We evaluate the agents in terms of the accumulated extrinsic control reward, the number of times they achieve the control objective during training (e.g. safely landing the lunar lander) and by the reduction in the number of observations and decision steps. The results are averaged over 20 runs with unique seeds.
Our results, show that DMSOA learns a better policy with fewer decision steps and measurements than the considered alternative from the literature.
As an example, the figure below shows the mean and standard deviation of the reward and episode length for each agent on the Cartpole and Acrobot environments during training. DMSOA achives more reward in both cases. It achieves the maximum episode length for Cartpole (longer is better) and a shorter episode length for Acrobot (shorter is better).
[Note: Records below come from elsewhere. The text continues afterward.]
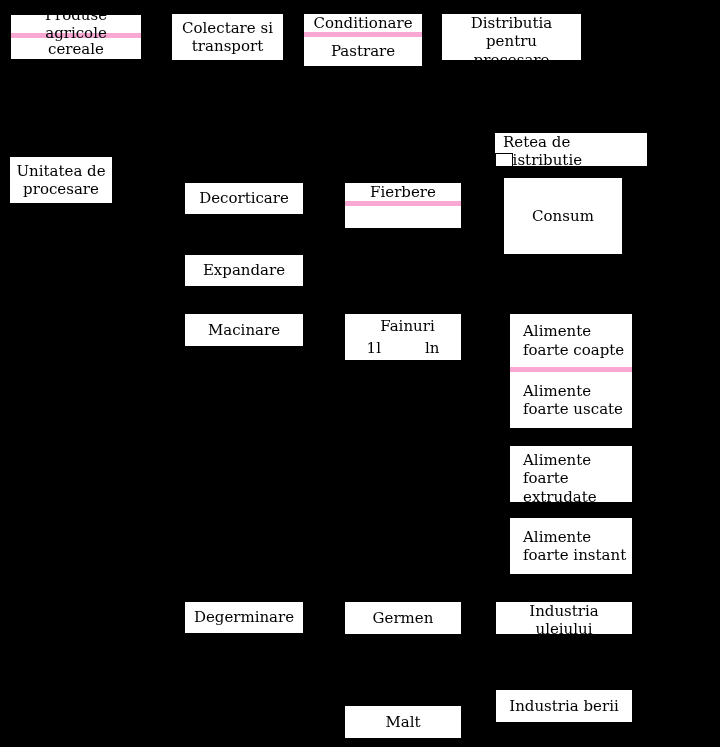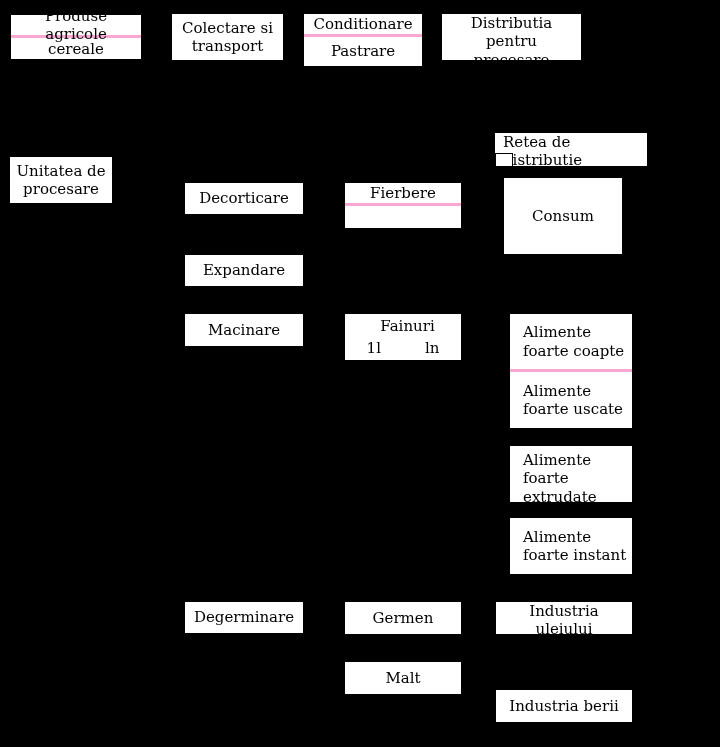--- a/index.html
+++ b/index.html
@@ -36,7 +36,7 @@
     flex: none;
   }
   .cell.div-below {
-    border-bottom: 3px solid #f9a8d4;
+    border-bottom: 5px solid #f9a8d4;
   }
   .cell.grow {
     flex: 1 1 auto;

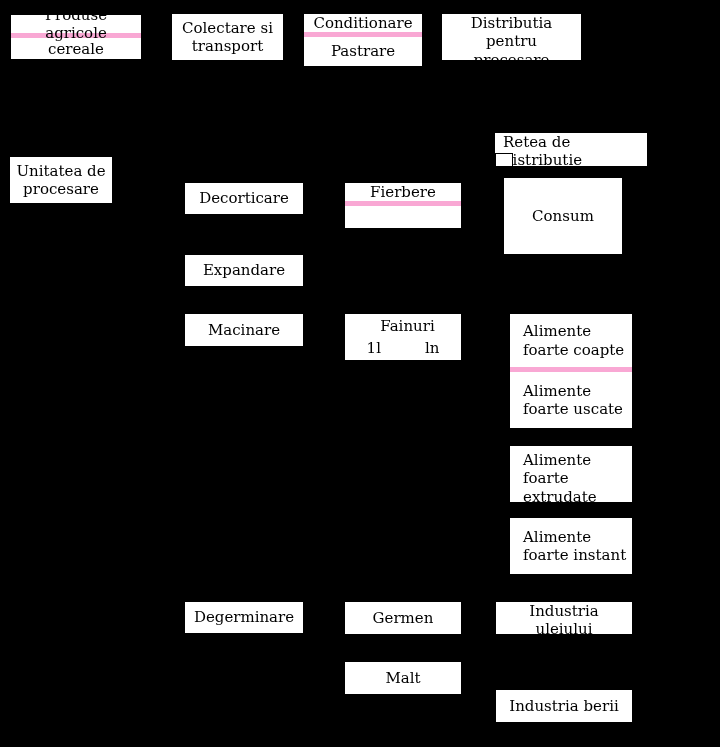--- a/index.html
+++ b/index.html
@@ -172,7 +172,7 @@
     </div>
   </div>
 
-  <div class="box" style="left:344px; top:661px; width:118px; height:34px;">
+  <div class="box" style="left:344px; top:705px; width:118px; height:34px;">
     <div class="cell grow t15">
       <span class="txt">Malt</span>
     </div>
In addition, DMSOA has a lower standard deviation across runs.
In addition to saving due to the reduction on state measurements, DMSOA produces savings in terms of the number action inferences per episodes during application. In all cases, DMSOA has fewer action inferences (decision steps) per episode.
Clips of the agents playing can be seen here.
To rerun the experiments:
Create conda environment named amrl_scefa2023
and install dependencies:
sh conda/create_cpu_env.sh
Activate the environment:
conda activate amrl_scefa2023
Install ptan package needed for the RL models:
pip install ptan
pip install pygame
Running sweeps (collection of experiments)
We use WandB to run a collection of experiments all at once:
wandb sweep -e cbellinger sweep_config/[sweepname].yaml
Then run the command output by the above, e.g.:
wandb agent cbellinger/[proj-name]/[id]
Where [proj-name] and [id] are provided.
Please email c.bellinger@dal.ca with questions and comments.
[1] Bellinger C, Coles R, Crowley M, Tamblyn I. Active Measure Reinforcement Learning for Observation Cost Minimization. In Proceedings of the 34th Canadian Conference on Artificial Intelligence. CAIAC 2021.
[2] Nam HA, Fleming S, Brunskill E. Reinforcement learning with state observation costs in action-contingent noiselessly observable markov decision processes. Advances in Neural Information Processing Systems. 2021
[3] Bellinger C, Drozdyuk A, Crowley M, Tamblyn I. Balancing information with observation costs in deep reinforcement learning. In Proceedings of the 35th Canadian Conference on Artificial Intelligence. CAIAC 2022.